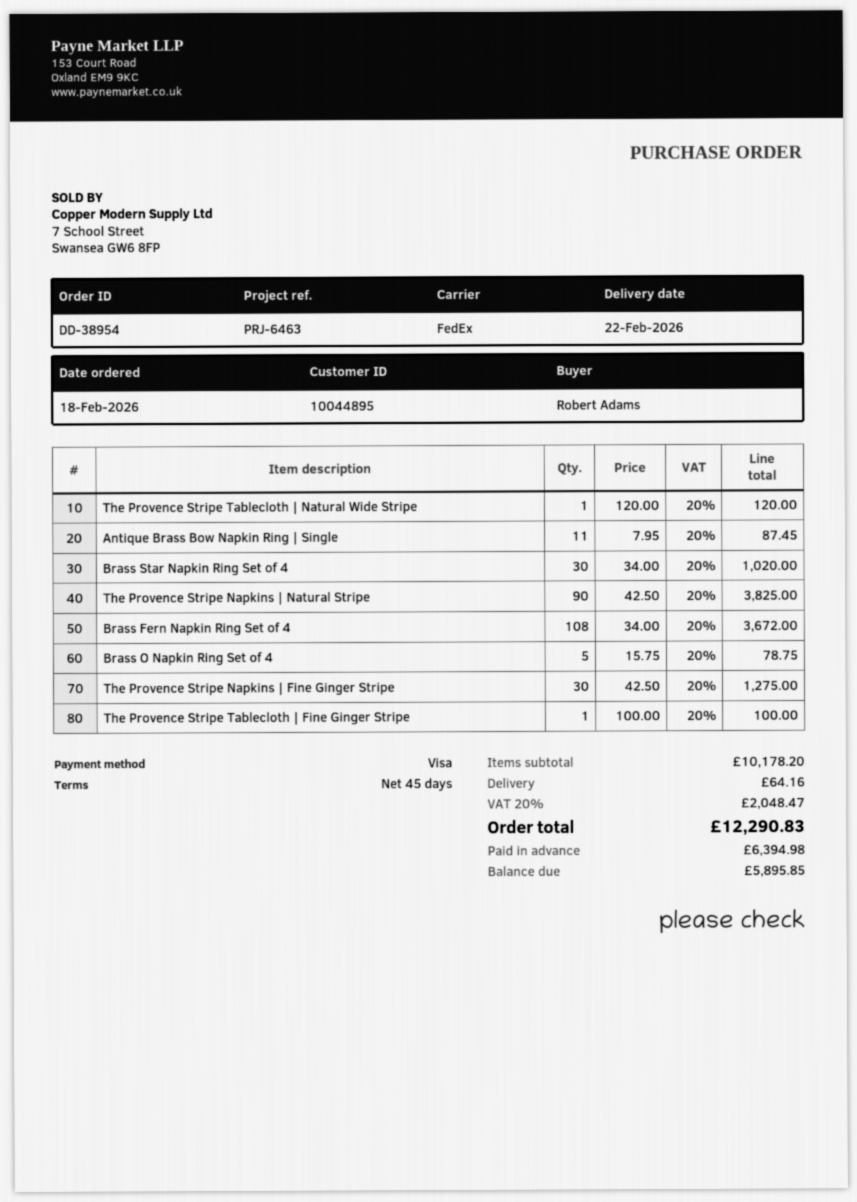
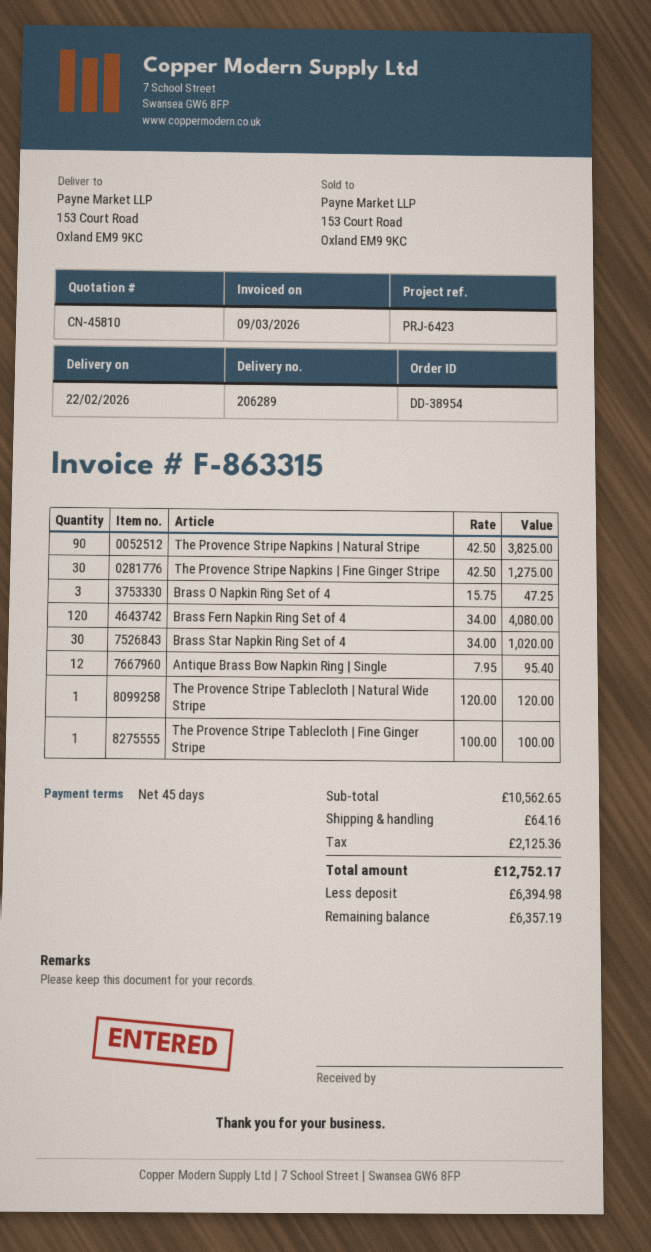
reference: PRJ-6463 -> PRJ-6423
Antique Brass Bow Napkin Ring | Single: 11 x 7.95 = 87.45 -> 12 x 7.95 = 95.40
Brass Fern Napkin Ring Set of 4: 108 x 34.00 = 3672.00 -> 120 x 34.00 = 4080.00
Brass O Napkin Ring Set of 4: 5 x 15.75 = 78.75 -> 3 x 15.75 = 47.25
subtotal: 10178.20 -> 10562.65
tax: 2048.47 -> 2125.36
total: 12290.83 -> 12752.17
balance: 5895.85 -> 6357.19

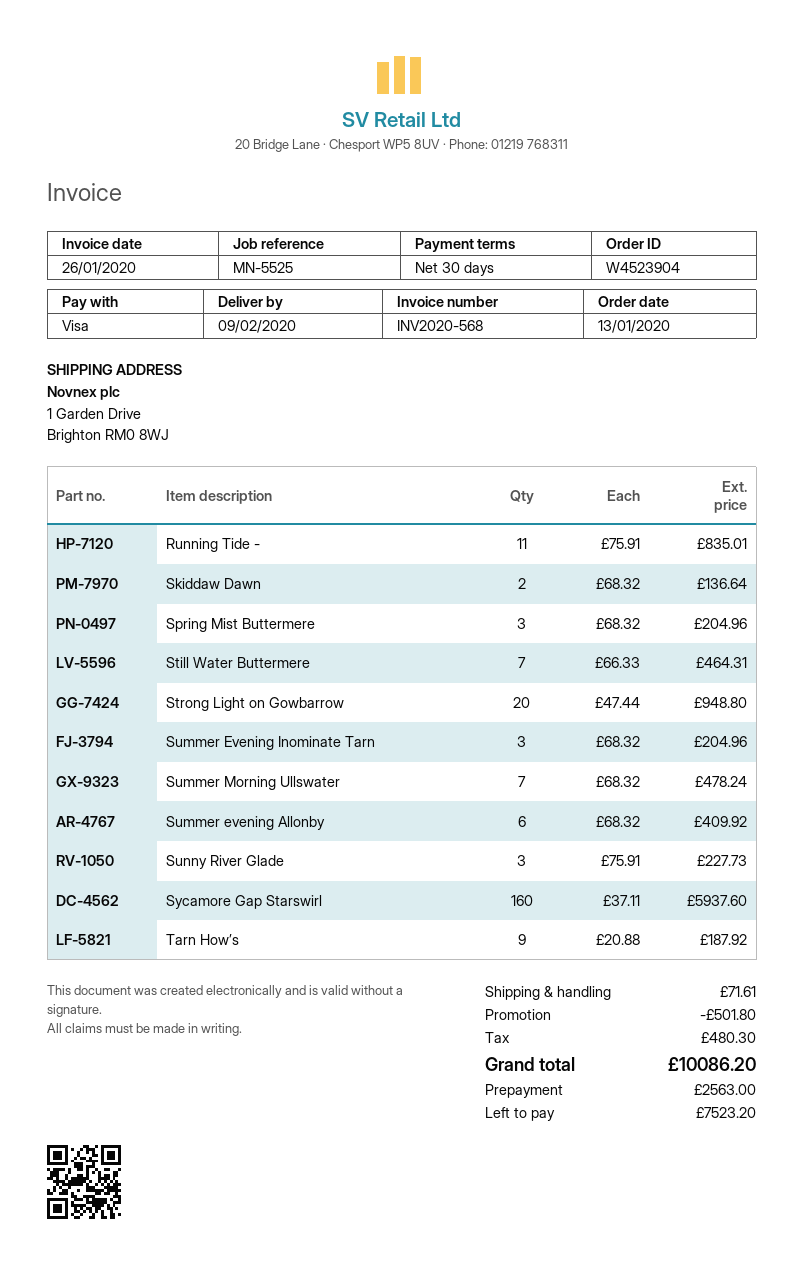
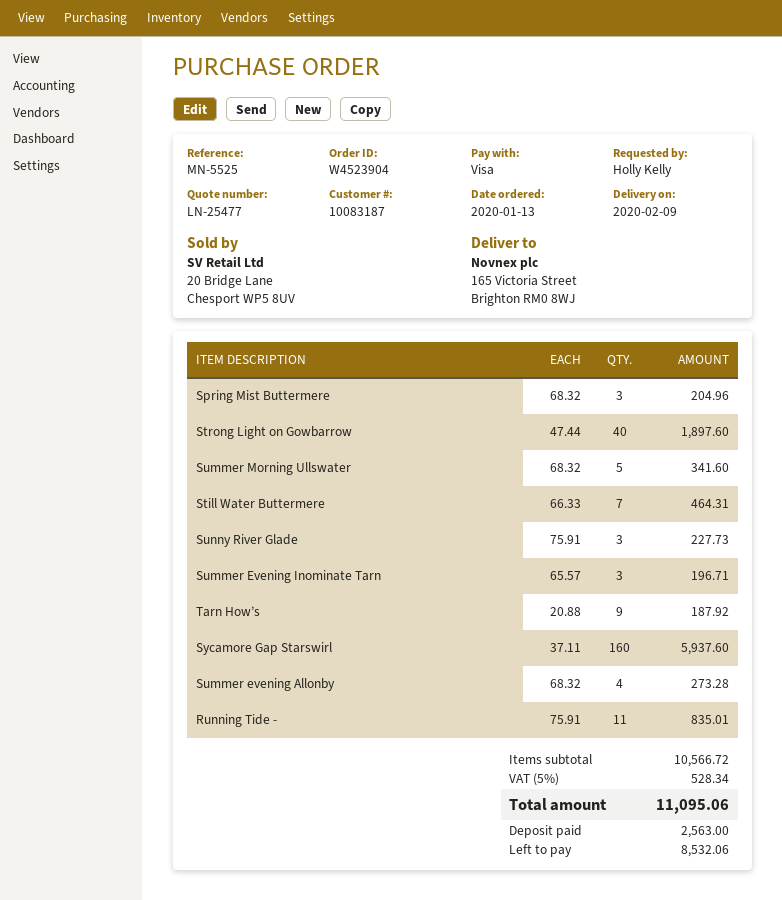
ship to: 1 Garden Drive, Brighton RM0 8WJ -> 165 Victoria Street, Brighton RM0 8WJ
Skiddaw Dawn: 2 x 68.32 = 136.64 -> none
Strong Light on Gowbarrow: 20 x 47.44 = 948.80 -> 40 x 47.44 = 1897.60
Summer Evening Inominate Tarn: 3 x 68.32 = 204.96 -> 3 x 65.57 = 196.71
Summer Morning Ullswater: 7 x 68.32 = 478.24 -> 5 x 68.32 = 341.60
Summer evening Allonby: 6 x 68.32 = 409.92 -> 4 x 68.32 = 273.28
discount: 501.80 -> none
shipping: 71.61 -> none
tax: 480.30 -> 528.34
total: 10086.20 -> 11095.06
balance: 7523.20 -> 8532.06

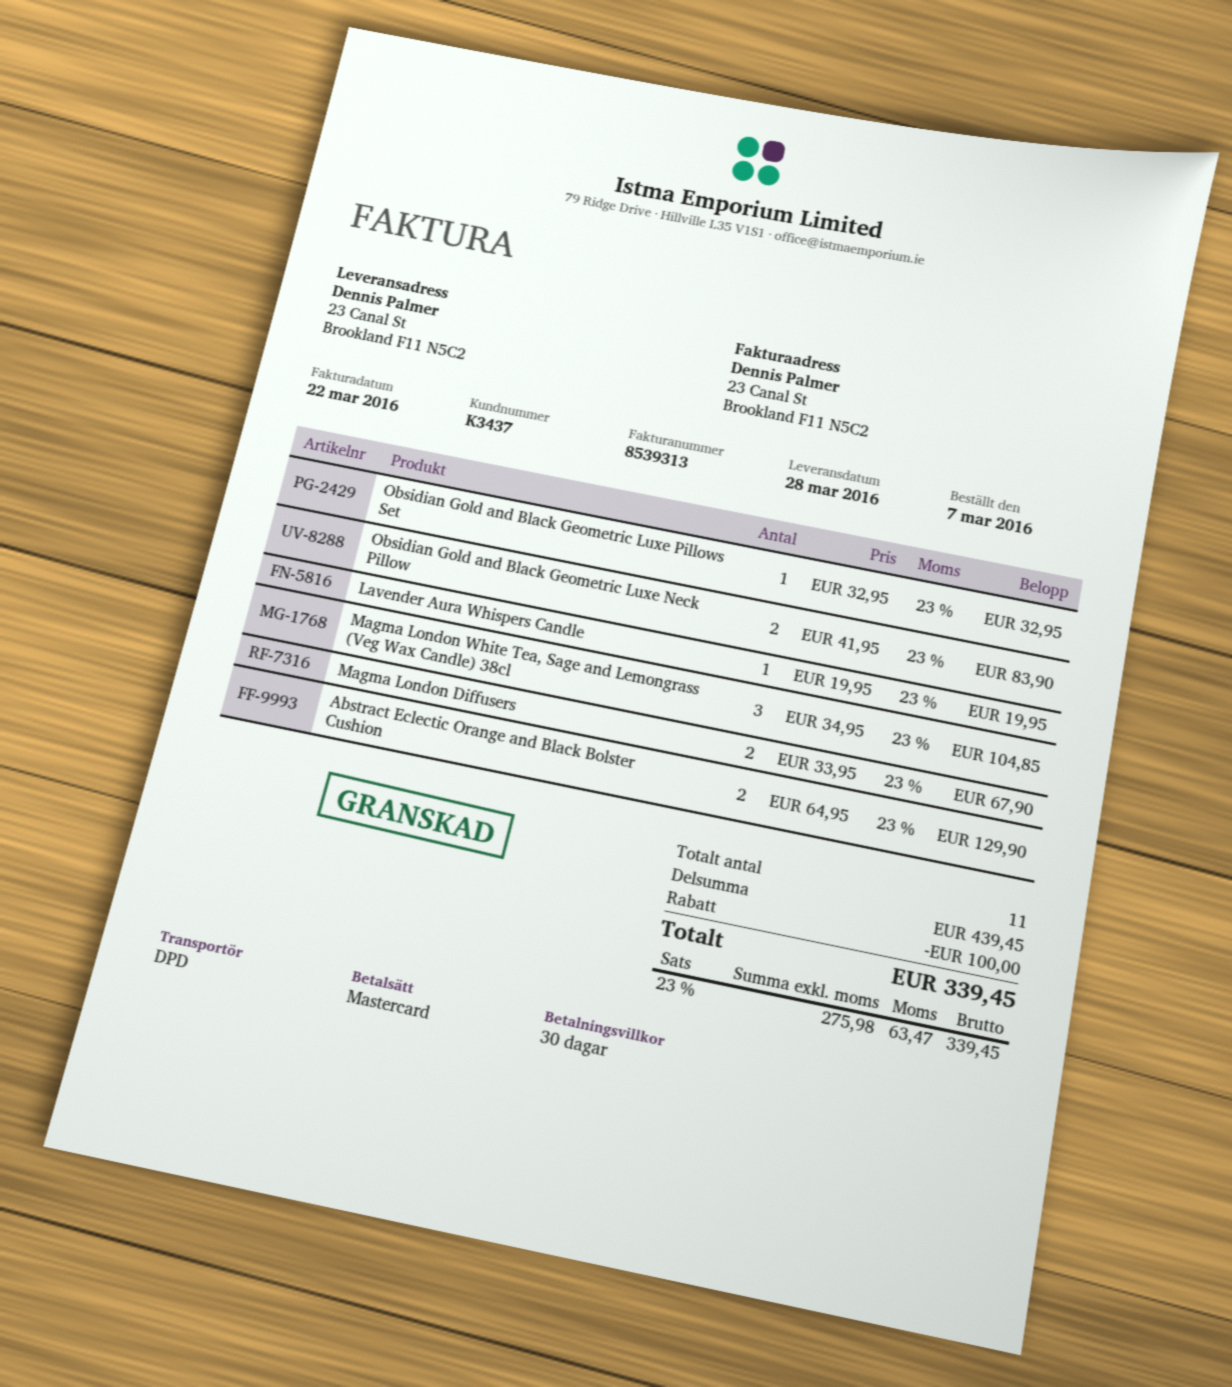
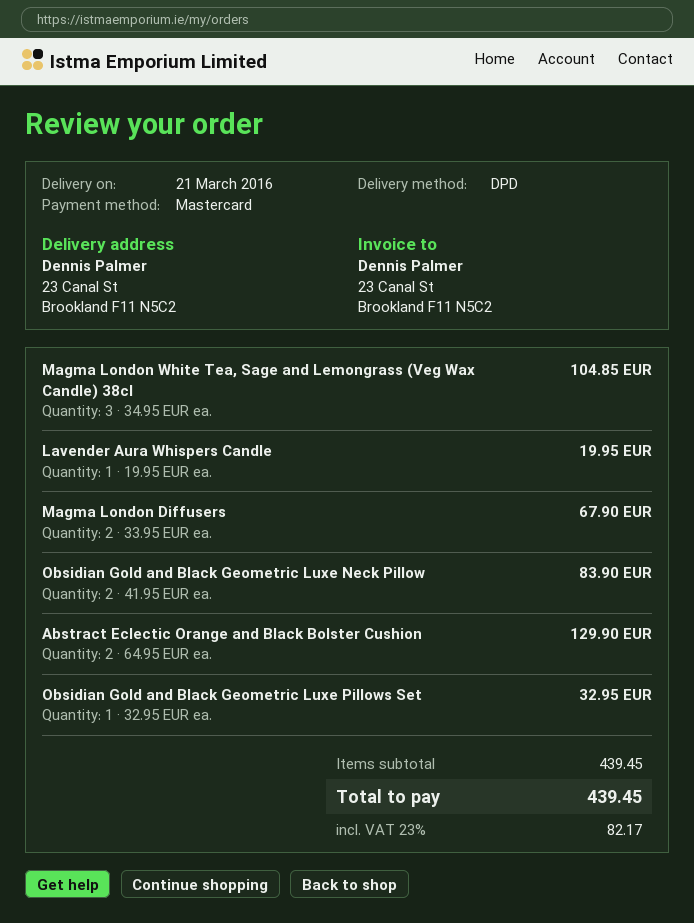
delivery date: 2016-03-28 -> 2016-03-21
discount: 100.00 -> none
tax: 23% = 63.47 -> 23% = 82.17
total: 339.45 -> 439.45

====================

Repeat all the records above exactly, leaving out any pictures.

### EXERCISE RESULT:
reference: PRJ-6463 -> PRJ-6423
Antique Brass Bow Napkin Ring | Single: 11 x 7.95 = 87.45 -> 12 x 7.95 = 95.40
Brass Fern Napkin Ring Set of 4: 108 x 34.00 = 3672.00 -> 120 x 34.00 = 4080.00
Brass O Napkin Ring Set of 4: 5 x 15.75 = 78.75 -> 3 x 15.75 = 47.25
subtotal: 10178.20 -> 10562.65
tax: 2048.47 -> 2125.36
total: 12290.83 -> 12752.17
balance: 5895.85 -> 6357.19

ship to: 1 Garden Drive, Brighton RM0 8WJ -> 165 Victoria Street, Brighton RM0 8WJ
Skiddaw Dawn: 2 x 68.32 = 136.64 -> none
Strong Light on Gowbarrow: 20 x 47.44 = 948.80 -> 40 x 47.44 = 1897.60
Summer Evening Inominate Tarn: 3 x 68.32 = 204.96 -> 3 x 65.57 = 196.71
Summer Morning Ullswater: 7 x 68.32 = 478.24 -> 5 x 68.32 = 341.60
Summer evening Allonby: 6 x 68.32 = 409.92 -> 4 x 68.32 = 273.28
discount: 501.80 -> none
shipping: 71.61 -> none
tax: 480.30 -> 528.34
total: 10086.20 -> 11095.06
balance: 7523.20 -> 8532.06

delivery date: 2016-03-28 -> 2016-03-21
discount: 100.00 -> none
tax: 23% = 63.47 -> 23% = 82.17
total: 339.45 -> 439.45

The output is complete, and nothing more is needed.